■ **Work to be completed**: In the entries below, identify every line with the string "style" and copy it.

■ **Data to process**:
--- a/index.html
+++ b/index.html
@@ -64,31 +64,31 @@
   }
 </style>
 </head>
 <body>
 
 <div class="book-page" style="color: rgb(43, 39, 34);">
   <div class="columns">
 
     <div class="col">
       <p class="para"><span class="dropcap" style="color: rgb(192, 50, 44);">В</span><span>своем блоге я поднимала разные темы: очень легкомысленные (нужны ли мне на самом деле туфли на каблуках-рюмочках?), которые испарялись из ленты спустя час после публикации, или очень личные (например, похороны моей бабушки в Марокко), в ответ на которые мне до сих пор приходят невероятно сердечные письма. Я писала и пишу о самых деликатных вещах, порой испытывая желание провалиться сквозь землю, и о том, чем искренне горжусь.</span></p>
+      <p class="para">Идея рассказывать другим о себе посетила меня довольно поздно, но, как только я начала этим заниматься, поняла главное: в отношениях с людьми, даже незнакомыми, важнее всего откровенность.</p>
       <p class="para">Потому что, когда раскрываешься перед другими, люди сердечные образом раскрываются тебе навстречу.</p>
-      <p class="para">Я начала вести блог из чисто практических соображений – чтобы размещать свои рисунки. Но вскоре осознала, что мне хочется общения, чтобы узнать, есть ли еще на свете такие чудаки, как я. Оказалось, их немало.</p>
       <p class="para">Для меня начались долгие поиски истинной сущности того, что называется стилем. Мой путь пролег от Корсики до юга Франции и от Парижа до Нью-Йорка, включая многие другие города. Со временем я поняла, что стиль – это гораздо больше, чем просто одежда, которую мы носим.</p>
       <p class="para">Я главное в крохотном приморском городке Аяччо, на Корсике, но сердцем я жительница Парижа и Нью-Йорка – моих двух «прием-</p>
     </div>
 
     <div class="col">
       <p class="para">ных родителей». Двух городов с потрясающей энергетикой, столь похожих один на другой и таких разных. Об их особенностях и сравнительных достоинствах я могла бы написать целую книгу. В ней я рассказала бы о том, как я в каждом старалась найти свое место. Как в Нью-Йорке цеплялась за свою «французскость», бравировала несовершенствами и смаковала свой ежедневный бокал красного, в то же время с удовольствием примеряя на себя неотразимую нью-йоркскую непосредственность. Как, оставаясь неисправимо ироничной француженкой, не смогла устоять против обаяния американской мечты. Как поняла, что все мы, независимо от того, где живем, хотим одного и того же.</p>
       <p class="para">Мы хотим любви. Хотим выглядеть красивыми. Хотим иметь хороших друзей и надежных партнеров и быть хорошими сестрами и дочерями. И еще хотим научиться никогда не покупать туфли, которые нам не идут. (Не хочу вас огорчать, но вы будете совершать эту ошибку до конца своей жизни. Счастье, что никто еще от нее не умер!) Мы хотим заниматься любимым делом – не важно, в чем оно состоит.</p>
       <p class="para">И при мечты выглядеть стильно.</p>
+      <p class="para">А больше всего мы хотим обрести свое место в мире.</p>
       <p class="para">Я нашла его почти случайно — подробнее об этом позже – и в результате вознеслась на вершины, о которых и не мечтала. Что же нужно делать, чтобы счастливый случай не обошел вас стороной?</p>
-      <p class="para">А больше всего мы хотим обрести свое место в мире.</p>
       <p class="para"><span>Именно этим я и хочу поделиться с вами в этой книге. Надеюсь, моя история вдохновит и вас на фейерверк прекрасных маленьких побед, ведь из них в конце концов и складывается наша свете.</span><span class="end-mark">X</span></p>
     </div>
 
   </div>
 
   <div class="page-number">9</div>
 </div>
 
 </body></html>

--

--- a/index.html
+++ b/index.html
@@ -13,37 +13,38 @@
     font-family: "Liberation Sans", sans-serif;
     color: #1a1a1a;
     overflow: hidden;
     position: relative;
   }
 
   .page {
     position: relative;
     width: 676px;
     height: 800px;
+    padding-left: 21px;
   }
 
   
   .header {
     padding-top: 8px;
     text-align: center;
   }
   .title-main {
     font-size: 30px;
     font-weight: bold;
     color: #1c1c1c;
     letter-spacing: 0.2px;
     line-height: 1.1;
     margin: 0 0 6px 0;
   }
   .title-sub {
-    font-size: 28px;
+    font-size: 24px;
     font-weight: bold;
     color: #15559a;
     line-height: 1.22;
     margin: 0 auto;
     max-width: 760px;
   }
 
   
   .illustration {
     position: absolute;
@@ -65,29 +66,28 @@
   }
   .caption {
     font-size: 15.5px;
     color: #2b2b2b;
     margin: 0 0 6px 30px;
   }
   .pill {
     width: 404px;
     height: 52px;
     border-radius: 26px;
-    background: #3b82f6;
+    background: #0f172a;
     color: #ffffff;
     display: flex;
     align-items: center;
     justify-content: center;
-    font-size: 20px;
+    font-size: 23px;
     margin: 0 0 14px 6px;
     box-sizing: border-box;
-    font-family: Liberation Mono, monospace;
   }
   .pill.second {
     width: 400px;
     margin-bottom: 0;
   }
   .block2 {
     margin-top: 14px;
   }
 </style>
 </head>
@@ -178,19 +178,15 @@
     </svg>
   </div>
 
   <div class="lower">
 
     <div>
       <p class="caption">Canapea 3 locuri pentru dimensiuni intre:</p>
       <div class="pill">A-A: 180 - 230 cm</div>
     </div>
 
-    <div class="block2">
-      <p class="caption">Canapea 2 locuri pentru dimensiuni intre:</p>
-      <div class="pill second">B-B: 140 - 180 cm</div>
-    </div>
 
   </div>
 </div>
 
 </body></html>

--

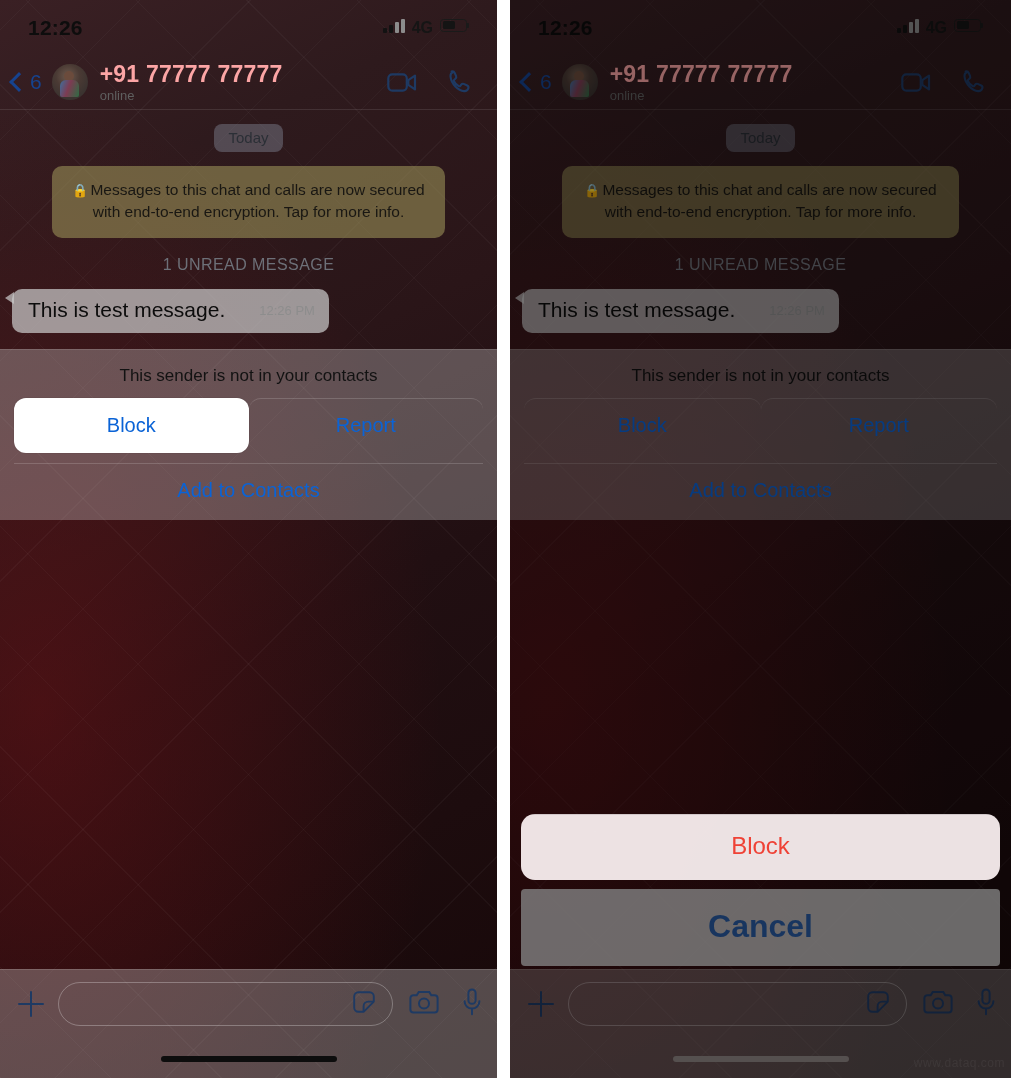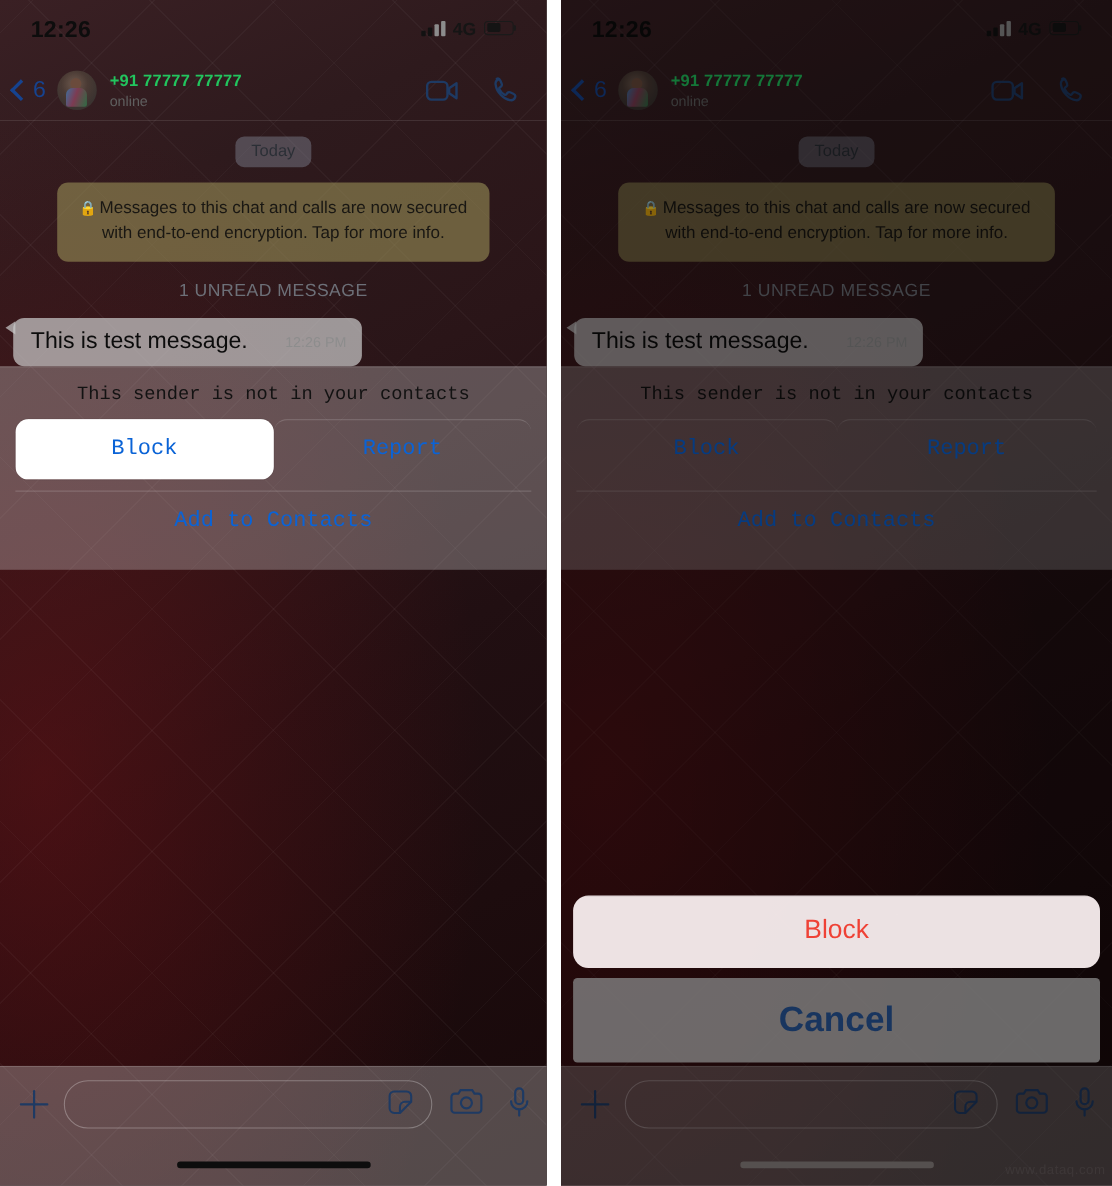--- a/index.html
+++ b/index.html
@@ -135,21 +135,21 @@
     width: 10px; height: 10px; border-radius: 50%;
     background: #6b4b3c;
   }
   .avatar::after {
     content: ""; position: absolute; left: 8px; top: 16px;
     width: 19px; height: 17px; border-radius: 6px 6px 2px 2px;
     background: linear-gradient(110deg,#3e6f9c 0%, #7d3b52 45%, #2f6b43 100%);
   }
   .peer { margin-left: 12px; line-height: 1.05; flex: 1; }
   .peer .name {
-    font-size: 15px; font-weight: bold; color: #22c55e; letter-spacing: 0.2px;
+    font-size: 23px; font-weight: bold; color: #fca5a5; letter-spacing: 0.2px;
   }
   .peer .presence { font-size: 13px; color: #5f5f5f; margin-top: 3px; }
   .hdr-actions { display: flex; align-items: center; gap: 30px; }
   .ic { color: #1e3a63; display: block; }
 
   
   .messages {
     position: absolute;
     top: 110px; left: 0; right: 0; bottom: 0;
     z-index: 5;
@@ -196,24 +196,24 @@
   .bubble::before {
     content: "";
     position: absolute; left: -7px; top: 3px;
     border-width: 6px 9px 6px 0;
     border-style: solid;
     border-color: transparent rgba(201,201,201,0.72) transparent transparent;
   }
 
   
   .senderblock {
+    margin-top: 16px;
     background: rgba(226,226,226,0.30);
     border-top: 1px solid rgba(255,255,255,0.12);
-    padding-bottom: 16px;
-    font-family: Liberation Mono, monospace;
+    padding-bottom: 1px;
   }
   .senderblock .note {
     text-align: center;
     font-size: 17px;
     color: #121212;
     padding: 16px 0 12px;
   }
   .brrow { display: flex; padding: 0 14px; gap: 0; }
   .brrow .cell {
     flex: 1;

■ **Your solution**:
 </style>
 <div class="book-page" style="color: rgb(43, 39, 34);">
       <p class="para"><span class="dropcap" style="color: rgb(192, 50, 44);">В</span><span>своем блоге я поднимала разные темы: очень легкомысленные (нужны ли мне на самом деле туфли на каблуках-рюмочках?), которые испарялись из ленты спустя час после публикации, или очень личные (например, похороны моей бабушки в Марокко), в ответ на которые мне до сих пор приходят невероятно сердечные письма. Я писала и пишу о самых деликатных вещах, порой испытывая желание провалиться сквозь землю, и о том, чем искренне горжусь.</span></p>
 </style>
     border-style: solid;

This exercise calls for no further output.